*What you need to do*: How many lines in the records below contain "Veja"? Reply with the number only.

*Extracted records*:
Content starts
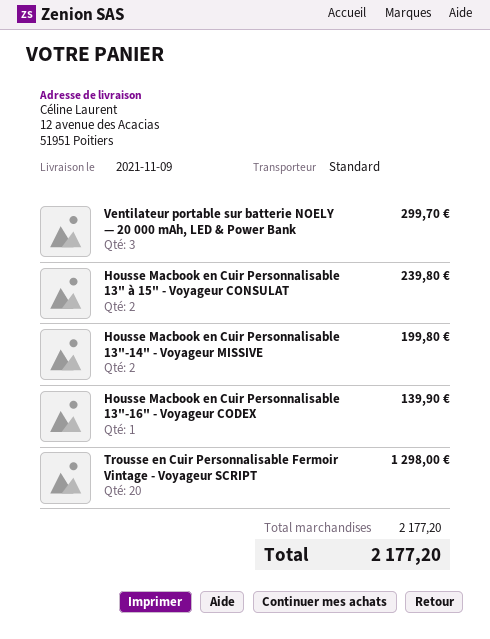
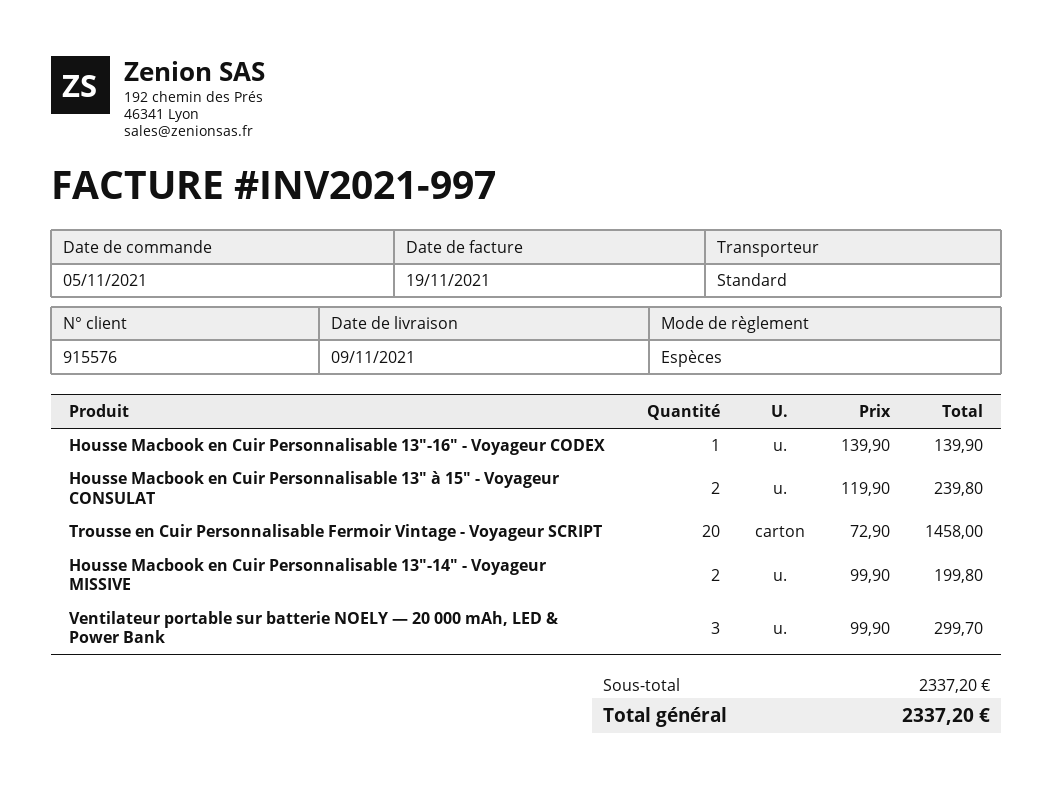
Trousse en Cuir Personnalisable Fermoir Vintage - Voyageur SCRIPT: 20 for 1298.00 -> 20 for 1458.00
subtotal: 2177.20 -> 2337.20
total: 2177.20 -> 2337.20

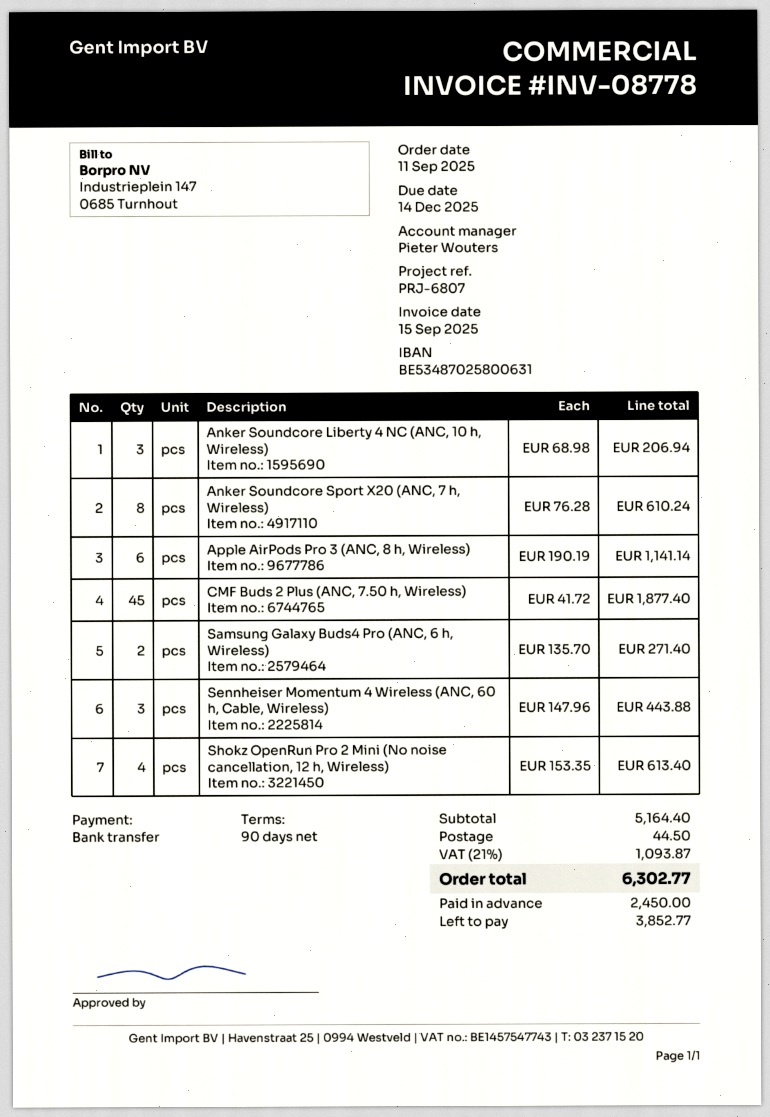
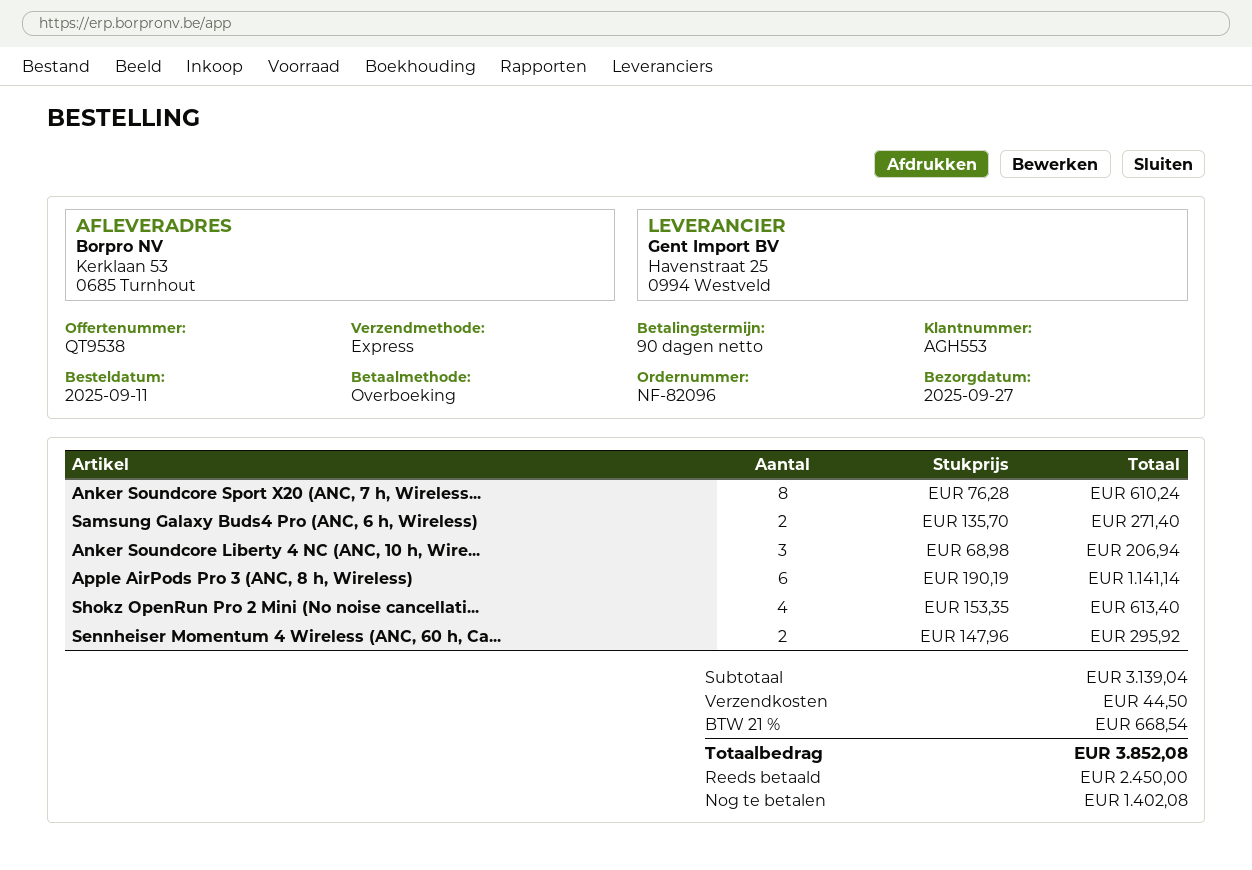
CMF Buds 2 Plus (ANC, 7.50 h, Wireless): 45 x 41.72 = 1877.40 -> none
Sennheiser Momentum 4 Wireless (ANC, 60 h, Cable, Wireless): 3 x 147.96 = 443.88 -> 2 x 147.96 = 295.92
subtotal: 5164.40 -> 3139.04
tax: 21% = 1093.87 -> 21% = 668.54
total: 6302.77 -> 3852.08
balance: 3852.77 -> 1402.08

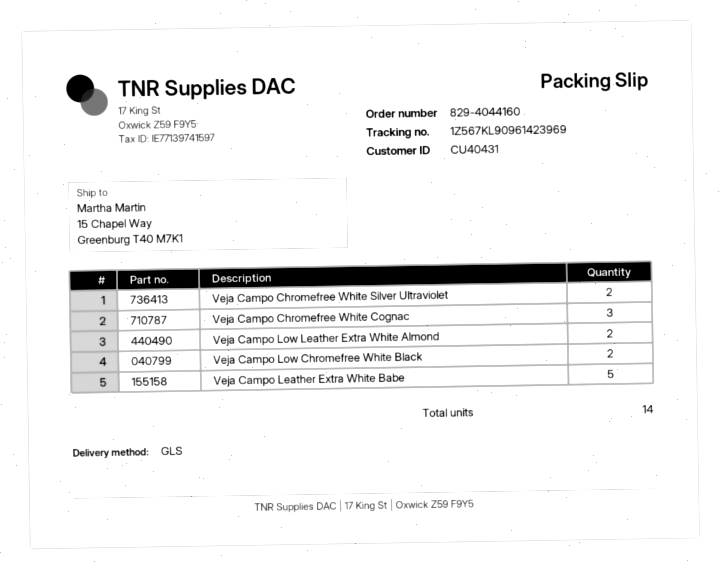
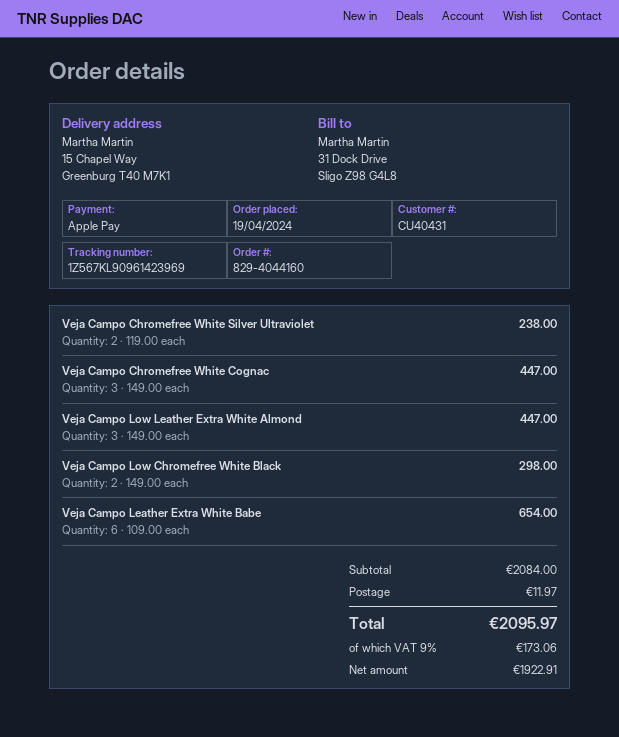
Veja Campo Low Leather Extra White Almond: 2 -> 3
Veja Campo Leather Extra White Babe: 5 -> 6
Content ends
*Response to this task*: 2